Dataset excerpts>
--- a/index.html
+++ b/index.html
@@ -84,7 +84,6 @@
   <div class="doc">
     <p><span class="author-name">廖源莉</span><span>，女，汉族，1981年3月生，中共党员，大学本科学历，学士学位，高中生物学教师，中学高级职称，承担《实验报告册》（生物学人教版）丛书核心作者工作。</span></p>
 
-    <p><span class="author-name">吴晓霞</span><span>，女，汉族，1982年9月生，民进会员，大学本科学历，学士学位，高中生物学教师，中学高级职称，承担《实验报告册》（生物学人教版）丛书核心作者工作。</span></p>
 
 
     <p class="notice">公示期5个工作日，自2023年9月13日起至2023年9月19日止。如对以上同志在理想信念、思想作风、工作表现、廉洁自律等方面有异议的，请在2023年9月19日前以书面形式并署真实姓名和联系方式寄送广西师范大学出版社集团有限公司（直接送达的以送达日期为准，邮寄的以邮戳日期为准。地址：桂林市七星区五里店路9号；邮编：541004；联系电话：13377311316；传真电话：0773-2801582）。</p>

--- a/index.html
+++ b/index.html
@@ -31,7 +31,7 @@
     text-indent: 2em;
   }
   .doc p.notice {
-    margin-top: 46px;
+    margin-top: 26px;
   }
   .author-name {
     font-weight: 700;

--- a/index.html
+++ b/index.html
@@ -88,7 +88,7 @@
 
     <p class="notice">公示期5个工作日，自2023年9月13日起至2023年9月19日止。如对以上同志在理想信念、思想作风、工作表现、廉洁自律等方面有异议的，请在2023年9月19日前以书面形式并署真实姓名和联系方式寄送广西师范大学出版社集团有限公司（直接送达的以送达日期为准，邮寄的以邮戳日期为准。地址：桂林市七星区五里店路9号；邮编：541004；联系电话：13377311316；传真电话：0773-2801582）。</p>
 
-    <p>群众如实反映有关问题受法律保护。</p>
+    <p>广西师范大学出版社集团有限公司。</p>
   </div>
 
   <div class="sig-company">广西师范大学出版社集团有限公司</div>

---

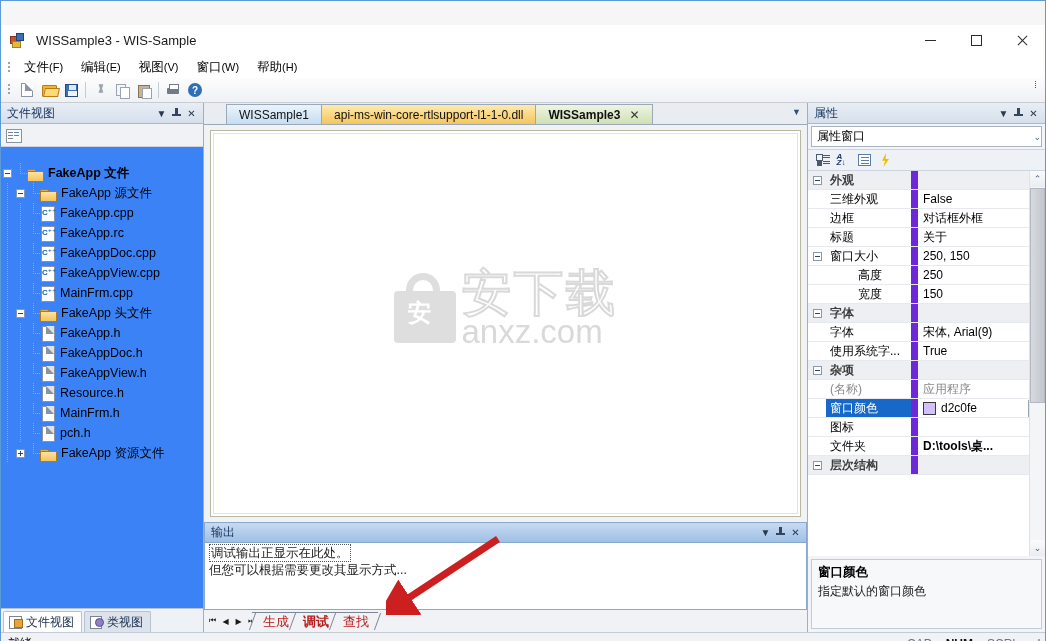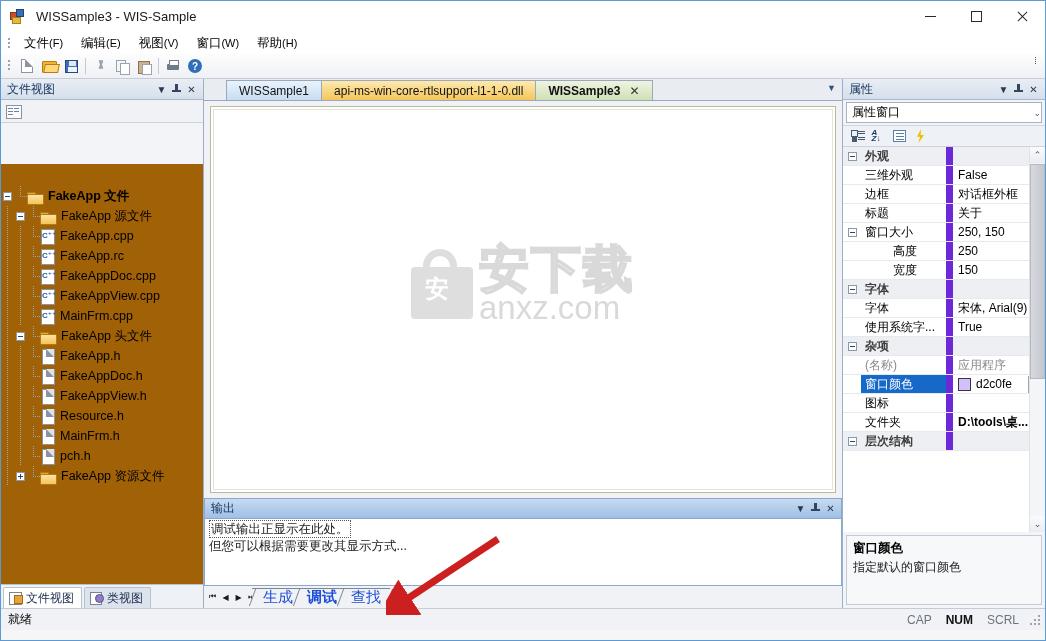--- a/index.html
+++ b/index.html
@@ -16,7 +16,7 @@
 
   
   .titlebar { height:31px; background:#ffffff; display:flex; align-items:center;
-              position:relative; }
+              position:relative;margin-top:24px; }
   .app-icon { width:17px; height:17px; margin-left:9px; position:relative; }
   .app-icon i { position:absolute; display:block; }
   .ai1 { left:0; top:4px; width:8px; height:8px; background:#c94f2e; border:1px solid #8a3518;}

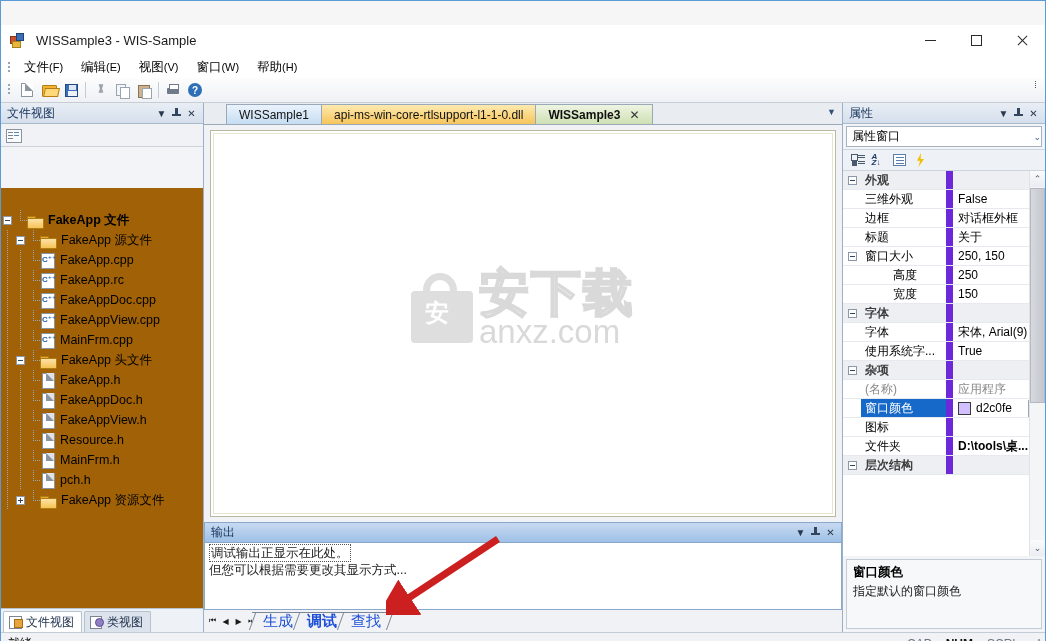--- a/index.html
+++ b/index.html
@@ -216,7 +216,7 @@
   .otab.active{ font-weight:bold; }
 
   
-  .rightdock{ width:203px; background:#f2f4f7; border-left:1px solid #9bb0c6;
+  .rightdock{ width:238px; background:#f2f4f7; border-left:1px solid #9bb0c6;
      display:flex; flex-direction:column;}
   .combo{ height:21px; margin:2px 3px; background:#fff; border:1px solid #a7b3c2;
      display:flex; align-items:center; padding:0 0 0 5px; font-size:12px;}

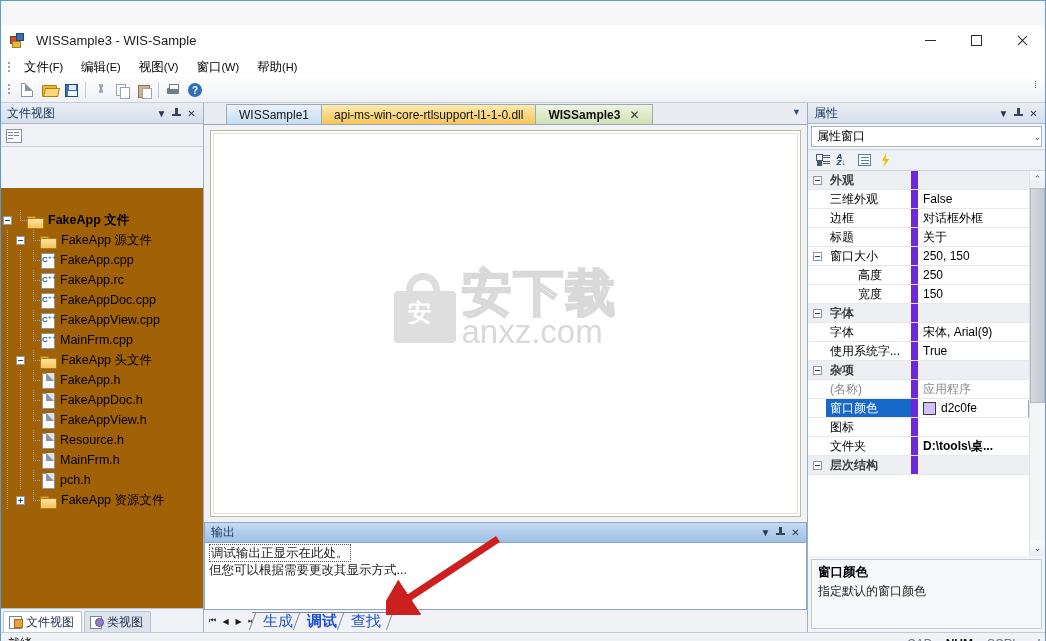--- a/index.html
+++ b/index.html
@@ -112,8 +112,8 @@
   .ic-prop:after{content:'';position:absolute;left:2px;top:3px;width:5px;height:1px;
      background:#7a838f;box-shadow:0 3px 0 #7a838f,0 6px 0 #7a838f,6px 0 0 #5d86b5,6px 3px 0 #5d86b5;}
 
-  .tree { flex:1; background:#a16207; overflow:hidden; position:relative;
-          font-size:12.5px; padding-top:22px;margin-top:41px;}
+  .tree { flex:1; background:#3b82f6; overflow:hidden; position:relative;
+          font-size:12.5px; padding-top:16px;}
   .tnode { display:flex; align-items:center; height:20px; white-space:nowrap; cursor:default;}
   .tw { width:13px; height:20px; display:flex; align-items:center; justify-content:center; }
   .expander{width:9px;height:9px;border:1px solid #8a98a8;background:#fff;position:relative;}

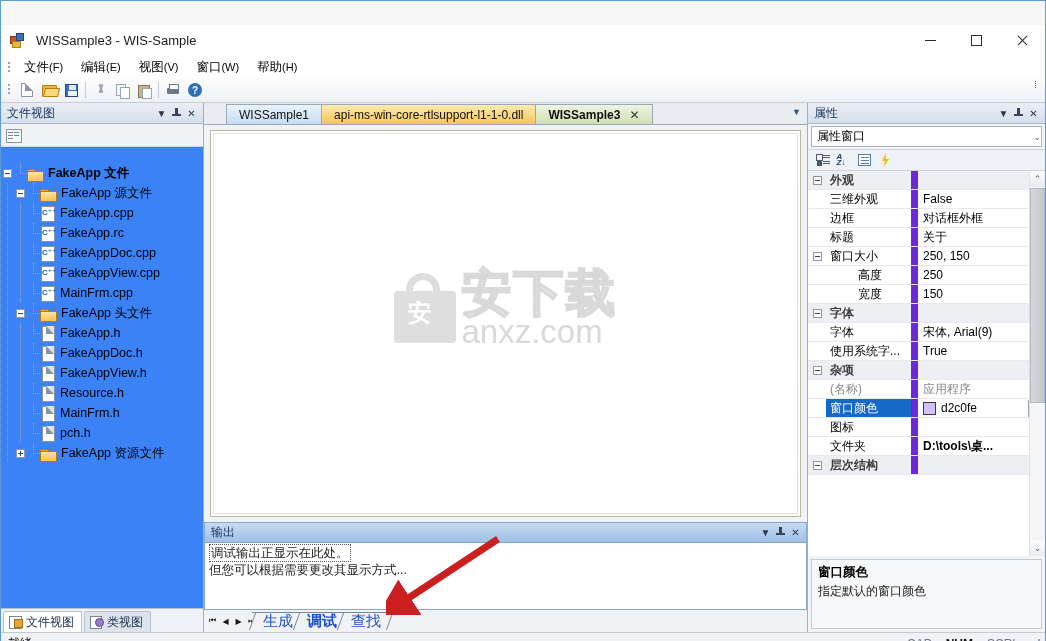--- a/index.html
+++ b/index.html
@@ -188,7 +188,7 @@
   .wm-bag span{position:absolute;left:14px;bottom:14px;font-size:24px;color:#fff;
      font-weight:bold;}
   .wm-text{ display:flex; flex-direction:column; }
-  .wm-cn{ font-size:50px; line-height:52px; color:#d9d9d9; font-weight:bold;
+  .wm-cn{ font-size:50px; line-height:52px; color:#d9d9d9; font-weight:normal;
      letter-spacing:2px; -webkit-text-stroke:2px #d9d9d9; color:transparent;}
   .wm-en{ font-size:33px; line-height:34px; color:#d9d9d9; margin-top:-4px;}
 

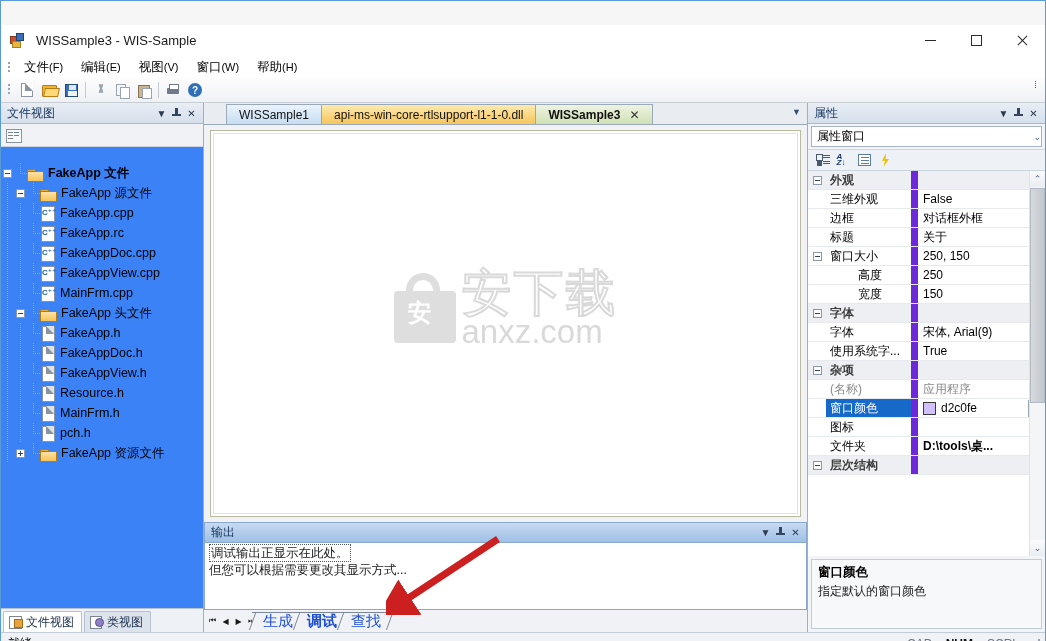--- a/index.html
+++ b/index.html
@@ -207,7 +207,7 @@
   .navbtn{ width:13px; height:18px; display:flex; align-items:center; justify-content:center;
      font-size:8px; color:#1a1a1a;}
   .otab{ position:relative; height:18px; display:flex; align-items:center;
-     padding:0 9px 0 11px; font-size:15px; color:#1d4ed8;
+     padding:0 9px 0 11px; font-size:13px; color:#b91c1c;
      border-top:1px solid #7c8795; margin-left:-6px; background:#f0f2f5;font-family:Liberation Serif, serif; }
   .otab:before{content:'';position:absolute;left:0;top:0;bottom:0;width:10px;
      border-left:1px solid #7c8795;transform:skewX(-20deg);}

--

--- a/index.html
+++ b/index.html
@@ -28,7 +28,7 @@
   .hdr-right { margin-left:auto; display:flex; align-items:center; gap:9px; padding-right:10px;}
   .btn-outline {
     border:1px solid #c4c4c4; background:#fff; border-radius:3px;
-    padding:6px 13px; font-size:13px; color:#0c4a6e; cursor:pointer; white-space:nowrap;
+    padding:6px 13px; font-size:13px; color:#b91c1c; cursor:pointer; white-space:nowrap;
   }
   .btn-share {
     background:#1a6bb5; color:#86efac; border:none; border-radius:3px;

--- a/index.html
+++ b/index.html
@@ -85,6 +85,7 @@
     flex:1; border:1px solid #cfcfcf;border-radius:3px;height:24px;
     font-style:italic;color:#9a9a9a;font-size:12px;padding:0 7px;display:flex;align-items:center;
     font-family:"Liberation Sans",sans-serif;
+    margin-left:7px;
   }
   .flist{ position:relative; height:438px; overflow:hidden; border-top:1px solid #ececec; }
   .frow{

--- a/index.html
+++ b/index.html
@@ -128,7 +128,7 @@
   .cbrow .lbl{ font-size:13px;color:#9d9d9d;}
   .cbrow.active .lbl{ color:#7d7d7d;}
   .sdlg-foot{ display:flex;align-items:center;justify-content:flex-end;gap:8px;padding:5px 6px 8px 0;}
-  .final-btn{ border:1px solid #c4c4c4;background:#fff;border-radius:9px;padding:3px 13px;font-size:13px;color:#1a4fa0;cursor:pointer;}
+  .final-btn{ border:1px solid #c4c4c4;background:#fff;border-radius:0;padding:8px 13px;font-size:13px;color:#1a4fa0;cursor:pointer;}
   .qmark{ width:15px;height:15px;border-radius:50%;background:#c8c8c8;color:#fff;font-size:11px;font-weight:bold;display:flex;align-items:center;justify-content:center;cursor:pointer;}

What the exercise asks> Spot every line in the entries that includes the word "absolute", and copy each one out.

Answer box>
   .app-icon i { position:absolute; display:block; }
   .ic-prop:after{content:'';position:absolute;left:2px;top:3px;width:5px;height:1px;
   .wm-bag span{position:absolute;left:14px;bottom:14px;font-size:24px;color:#fff;
   .otab:before{content:'';position:absolute;left:0;top:0;bottom:0;width:10px;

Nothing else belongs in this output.